● Task directions
With the images removed, write out every line below exactly.

::: Data

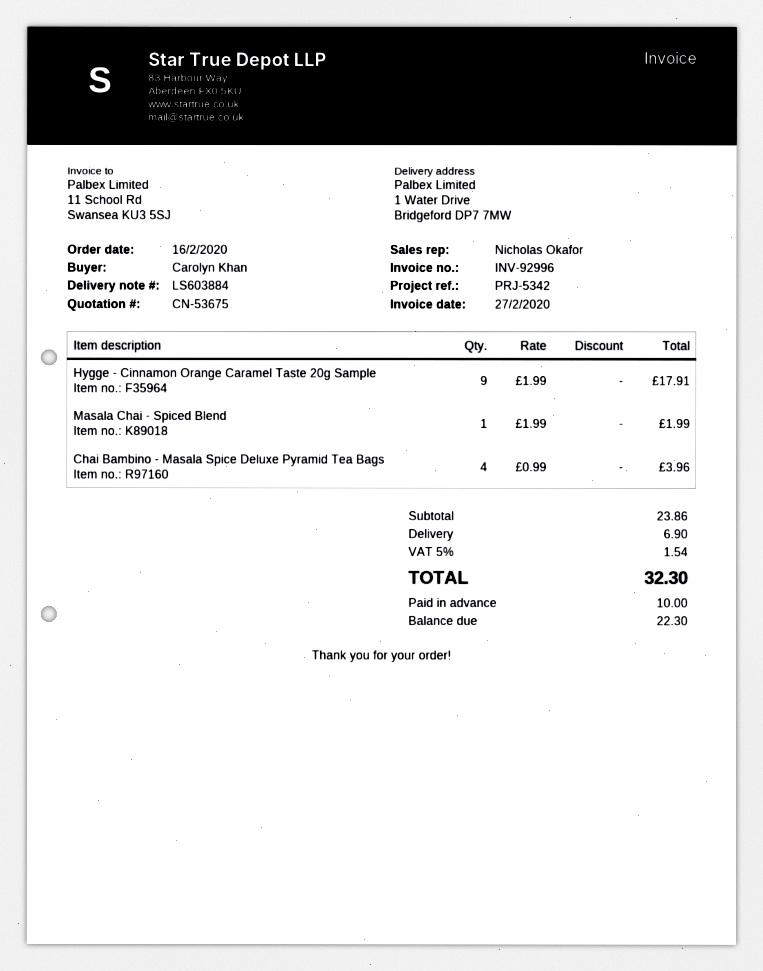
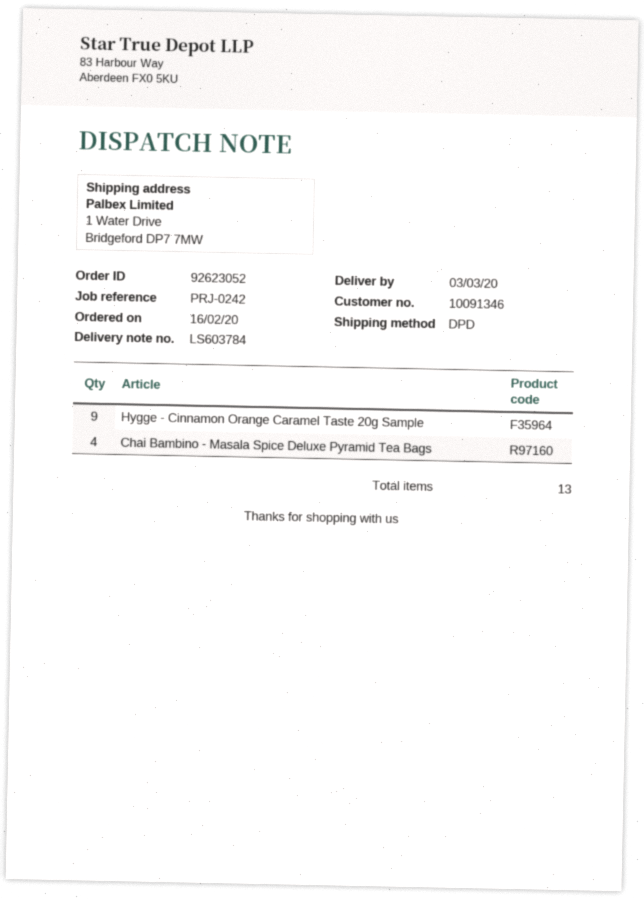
delivery note number: LS603884 -> LS603784
reference: PRJ-5342 -> PRJ-0242
Masala Chai - Spiced Blend: 1 -> none

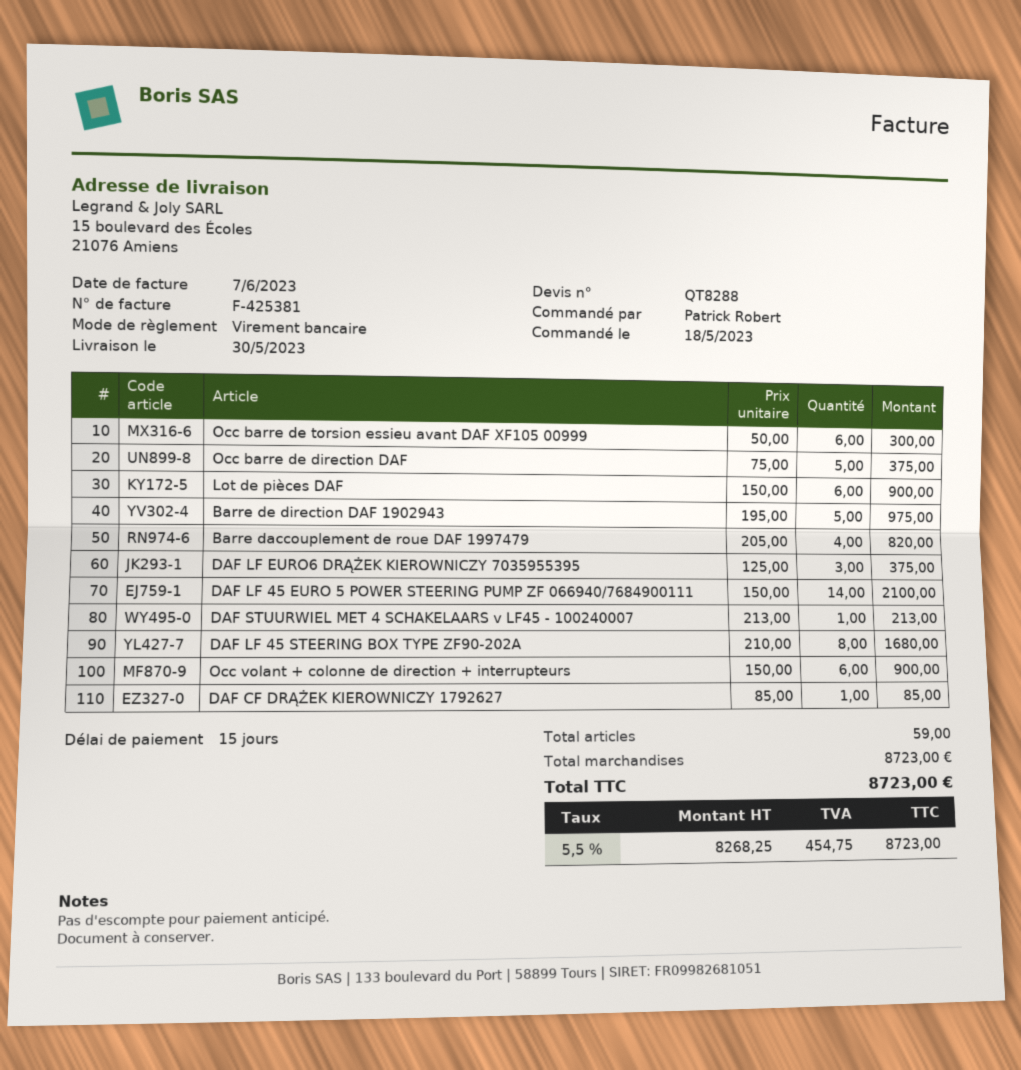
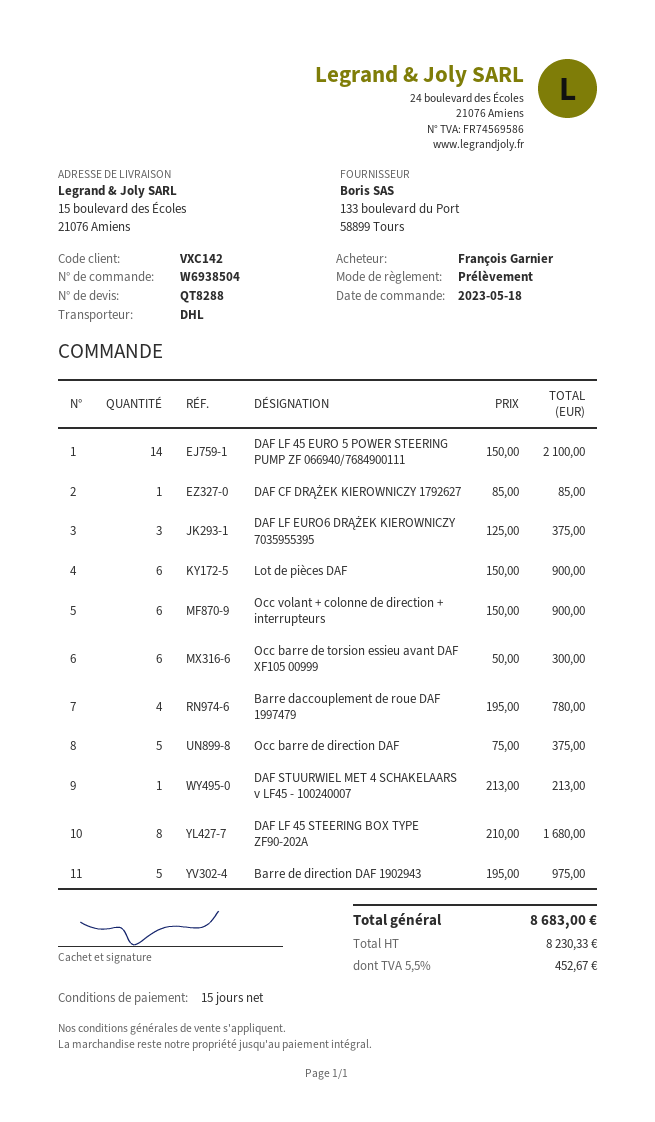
ordered by: Patrick Robert -> François Garnier
payment method: bank transfer -> direct debit
Barre daccouplement de roue DAF 1997479: 4 x 205.00 = 820.00 -> 4 x 195.00 = 780.00
net: 8268.25 -> 8230.33
tax: 5.5% = 454.75 -> 5.5% = 452.67
total: 8723.00 -> 8683.00

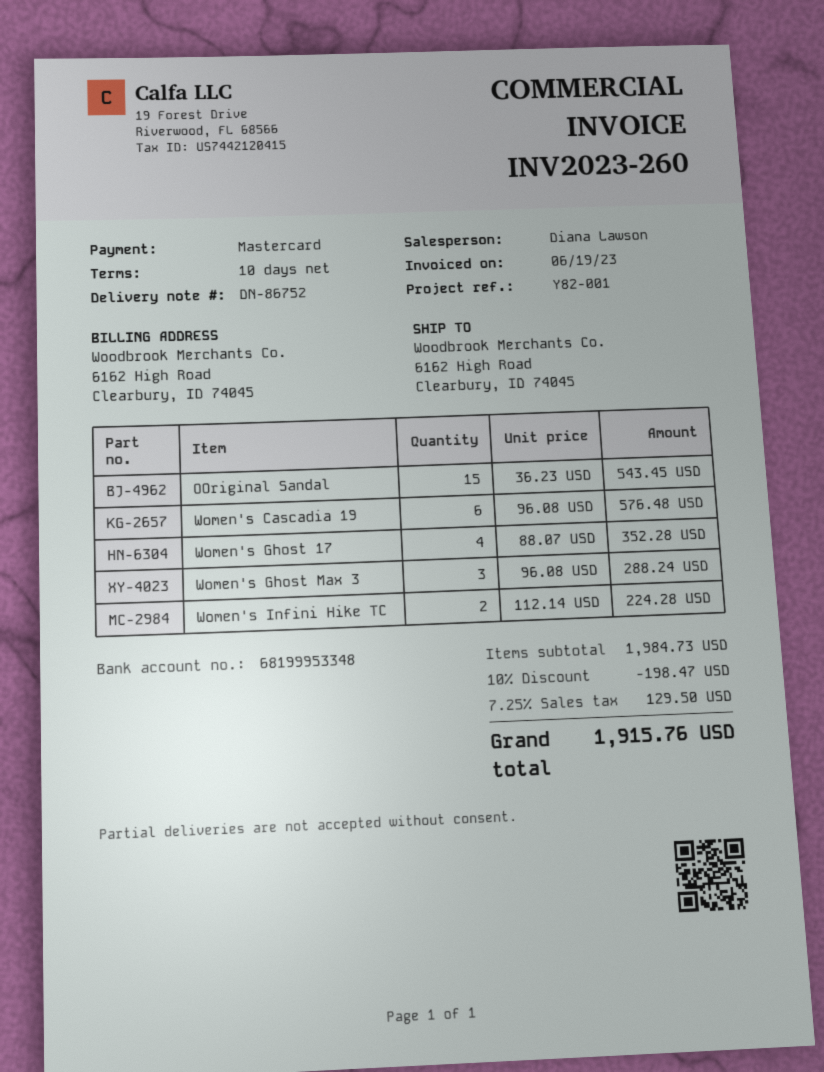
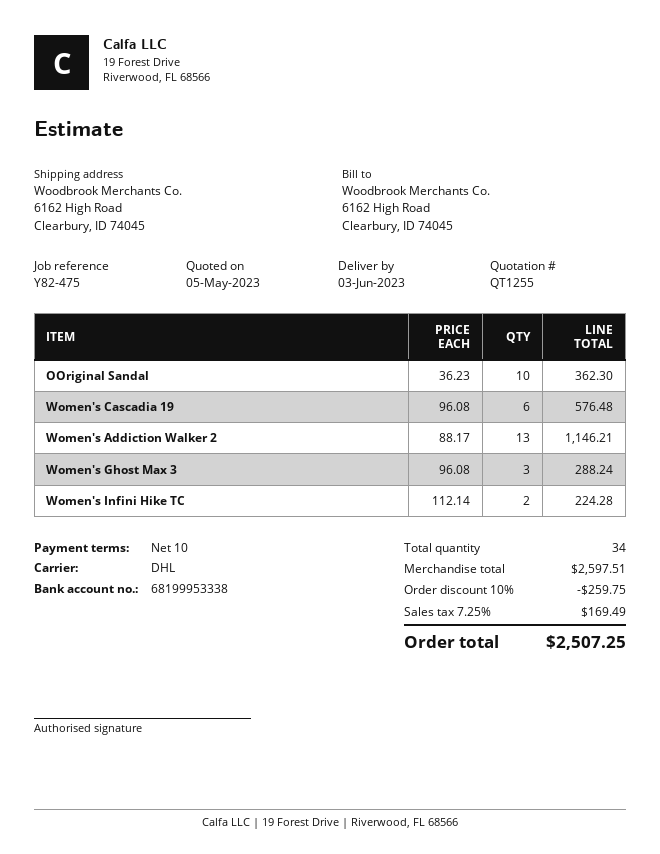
reference: Y82-001 -> Y82-475
bank account: 68199953348 -> 68199953338
OOriginal Sandal: 15 x 36.23 = 543.45 -> 10 x 36.23 = 362.30
Women's Ghost 17: 4 x 88.07 = 352.28 -> none
Women's Addiction Walker 2: none -> 13 x 88.17 = 1146.21
subtotal: 1984.73 -> 2597.51
discount: 10% = 198.47 -> 10% = 259.75
tax: 7.25% = 129.50 -> 7.25% = 169.49
total: 1915.76 -> 2507.25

::::::

● Task answer
delivery note number: LS603884 -> LS603784
reference: PRJ-5342 -> PRJ-0242
Masala Chai - Spiced Blend: 1 -> none

ordered by: Patrick Robert -> François Garnier
payment method: bank transfer -> direct debit
Barre daccouplement de roue DAF 1997479: 4 x 205.00 = 820.00 -> 4 x 195.00 = 780.00
net: 8268.25 -> 8230.33
tax: 5.5% = 454.75 -> 5.5% = 452.67
total: 8723.00 -> 8683.00

reference: Y82-001 -> Y82-475
bank account: 68199953348 -> 68199953338
OOriginal Sandal: 15 x 36.23 = 543.45 -> 10 x 36.23 = 362.30
Women's Ghost 17: 4 x 88.07 = 352.28 -> none
Women's Addiction Walker 2: none -> 13 x 88.17 = 1146.21
subtotal: 1984.73 -> 2597.51
discount: 10% = 198.47 -> 10% = 259.75
tax: 7.25% = 129.50 -> 7.25% = 169.49
total: 1915.76 -> 2507.25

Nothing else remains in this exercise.